McHugh also pointed out during the hearing that deploying troops are assessed in five behavioral touch points and that, regardless of deployment status, all soldiers undergo a behavioral health assessment every year.

“We are tryng to keep as close a watch on soldiers as we can, but clearly we believe that there are more things we can do to identify problems in the more discrete stages of their development to try to get soldiers added help where under our current toolkit it may not be so obvious,” he said.

The “biggest problem,” according to Odierno, is how to share information with receiving commanders about a soldier’s previous mental health problems without violating the individual’s right to privacy. While healthcare providers may be aware of a soldier’s mental health issues, in some cases receiving commanders may not have the benefit of that information because of limits set by the Health Insurance Portability and Accountability Act of 1996 (HIPAA).

“For example, if a soldier has mental health counseling at Fort Bragg, NC, and he moves to Fort Carson, CO, sometimes we have difficulty moving that information with them because of HIPAA. That is the concern. We are trying to develop systems that allow us to do some of that but it is difficult,” he explained.

At another Senate hearing last month, the Navy surgeon general, Vice Adm. Matthew Nathan, MD, further explained that receiving commanders are alerted to the mental health of servicemembers if they are deemed unfit to perform their missions but otherwise may not know.

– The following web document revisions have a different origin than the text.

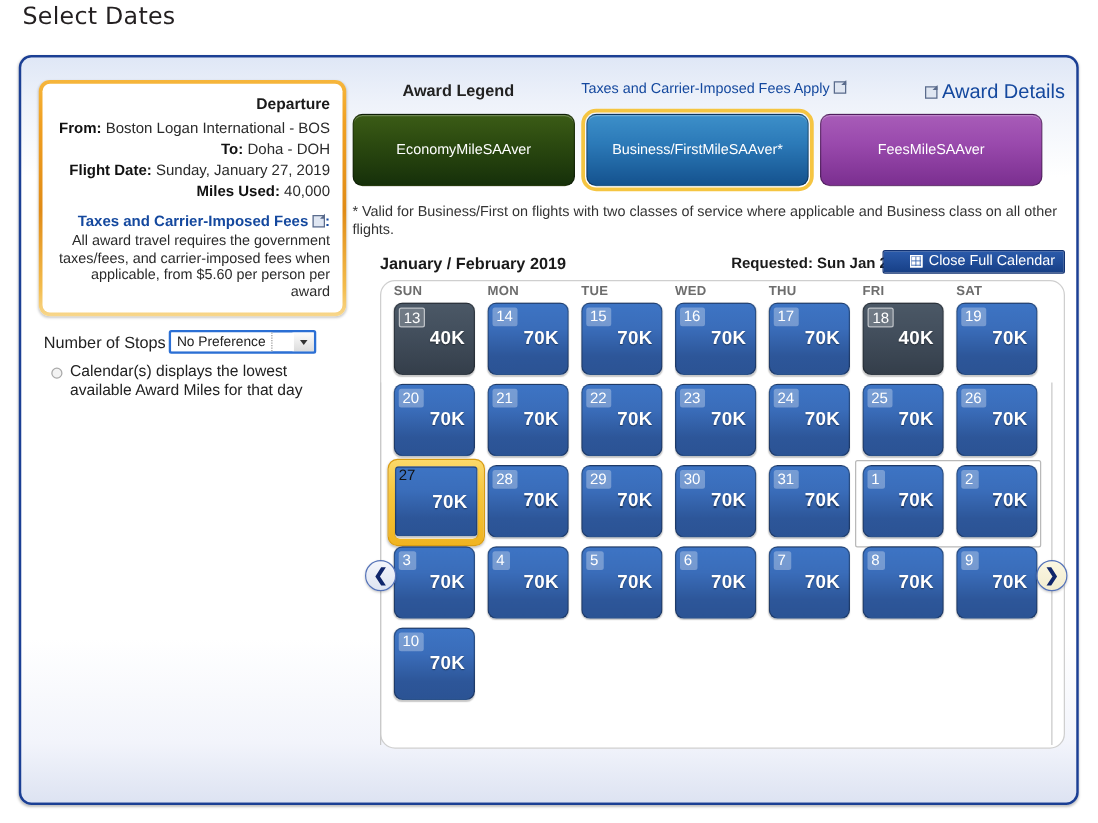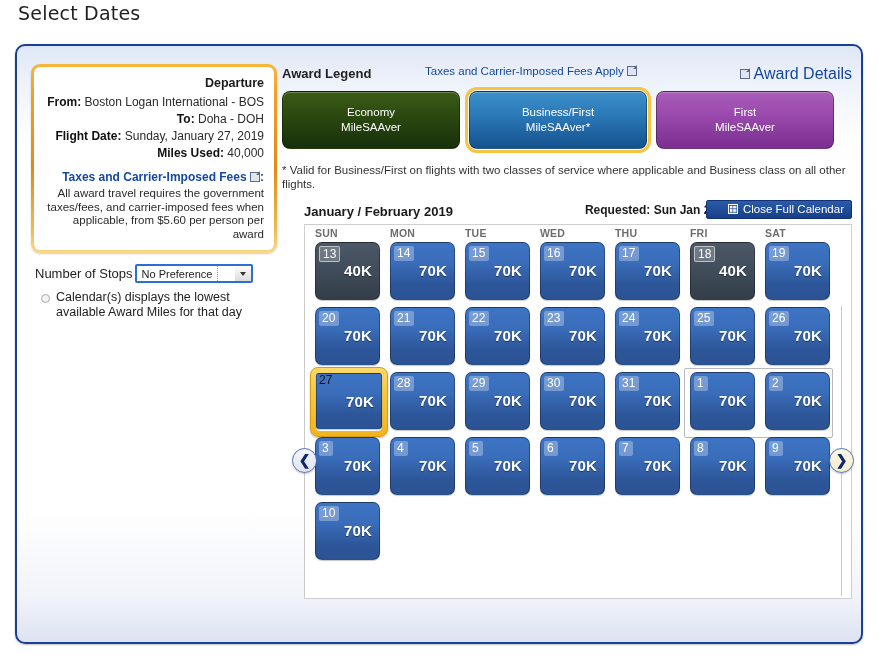--- a/index.html
+++ b/index.html
@@ -92,7 +92,7 @@
   
   .right-col { position:absolute; left: 265px; top: 18px; width: 570px; }
 
-  .legend-head { position:relative; height: 20px; }
+  .legend-head { position:relative; height: 20px; margin-left: 40px; }
   .legend-title { font-size: 13px; font-weight: bold; color:#222; }
   .legend-taxes {
     position:absolute; left: 143px; top: 1px;

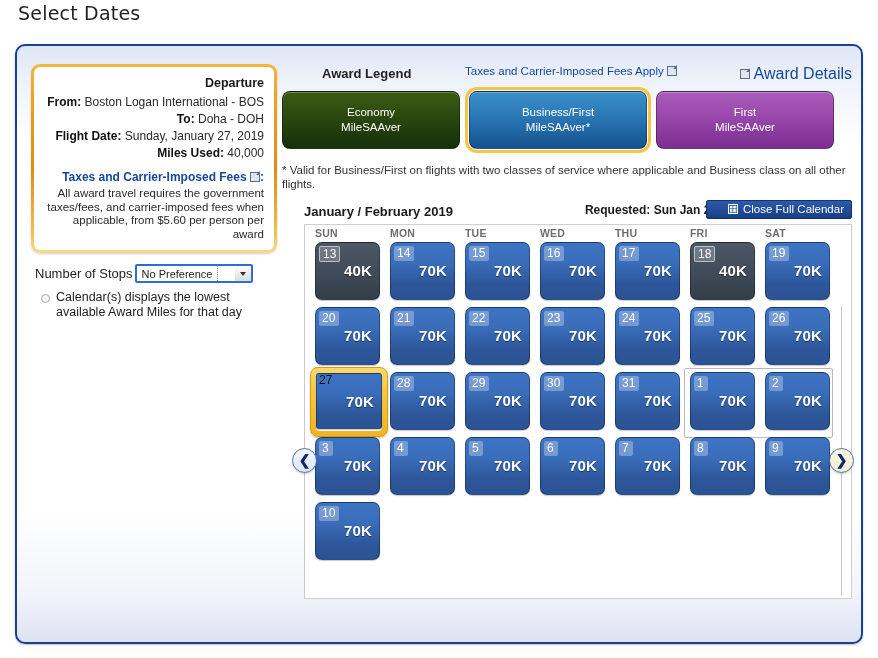--- a/index.html
+++ b/index.html
@@ -116,7 +116,7 @@
   .legend-btns { display:flex; gap:9px; margin-top: 7px; }
   .lbtn {
     width: 178px; height: 58px; border-radius: 8px;
-    display:flex; flex-direction:column; align-items:center; justify-content:center;
+    display:flex; flex-direction:row; align-items:center; justify-content:center;
     color:#fff; font-size:11.5px; line-height:15px; text-align:center;
     cursor:pointer; border:1px solid rgba(0,0,0,.35);
     box-shadow: inset 0 1px 0 rgba(255,255,255,.25);

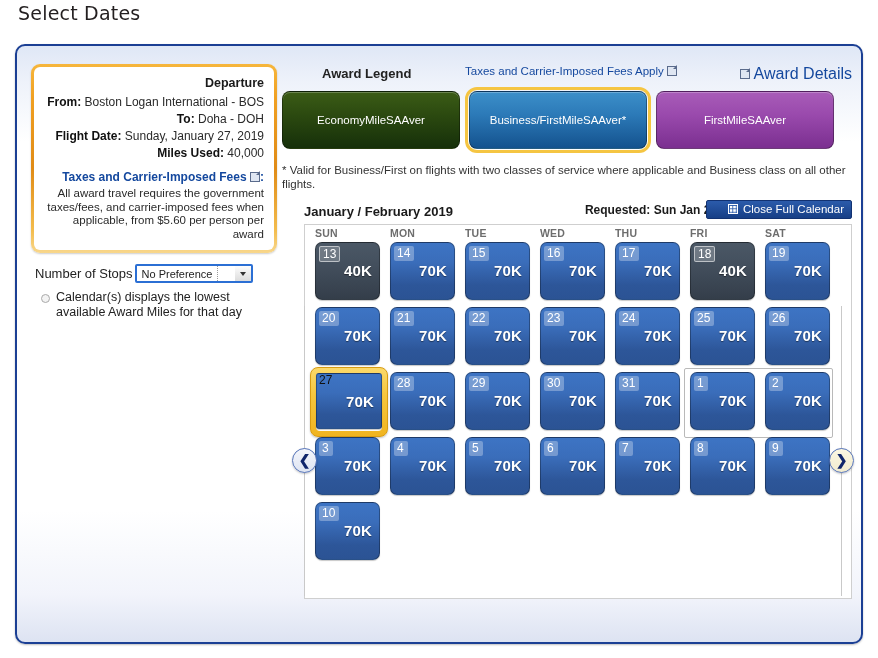--- a/index.html
+++ b/index.html
@@ -313,7 +313,7 @@
           <span>MileSAAver*</span>
         </div>
         <div class="lbtn first">
-          <span>First</span>
+          <span>Fees</span>
           <span>MileSAAver</span>
         </div>
       </div>

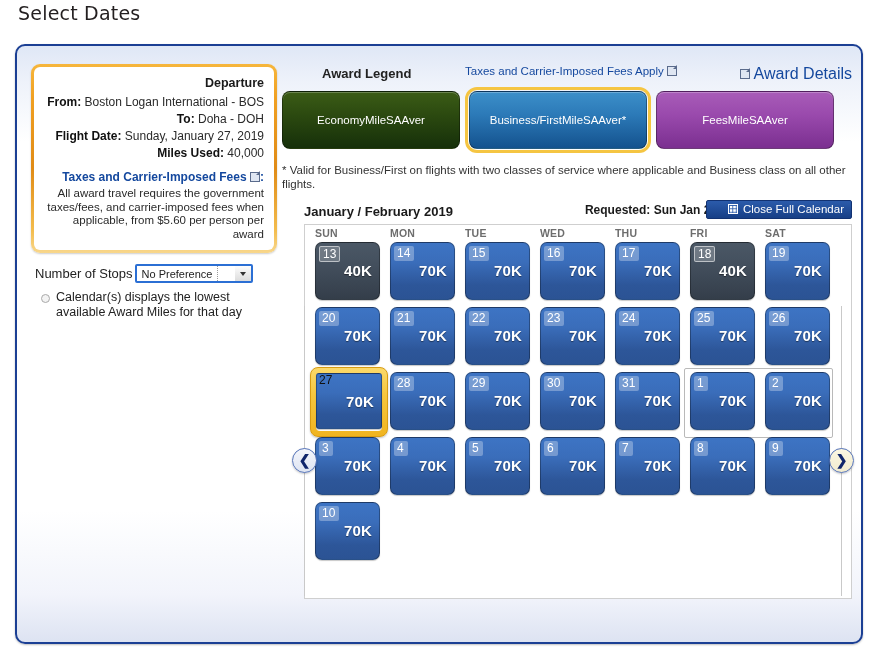--- a/index.html
+++ b/index.html
@@ -156,7 +156,7 @@
 
   .cal-body {
     margin-top: 4px;
-    border:1px solid #cfcfcf; border-radius:0;
+    border:1px solid #cfcfcf; border-radius:12px;
     background:#fff; padding: 2px 8px 12px 8px;
     min-height: 375px;
   }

“We wrestle with how much to share with commands because the individual servicemember may not come forward for routine or for otherwise troublesome symptoms or issues if they believe that everything they will tell somebody is going to be given to their commander or given to other people,” he said.

PTSD and Violence

Meanwhile, a VA blog posting titled “PTSD Does Not Equate to Violence” suggested that some major media outlets had rushed to find a reason for the mass shooting and had “jumped on the fact that the accused gunman was being evaluated for PTSD.”

“With a few keystrokes, assessing troops for PTSD became a kind of litmus test for future violence. Nothing could be further from the truth, and this isn’t the first time speculation has blurred the line between what PTSD is and its social stigma,” the blog stated.

The blog further noted that “the truth is that research shows most veterans (and non-veterans) with PTSD are not violent.”

“PTSD has different characteristics for different people, and exposure to combat isn’t the only way a person can become affected by it. It’s a normal reaction to a terrible event. To try to force a “violent veteran” story ‑ willingly or not — is both irresponsible and counterproductive,” the blog stated.

The blog added that such stigma can “make those who need to connect with help for PTSD wary of a diagnosis.”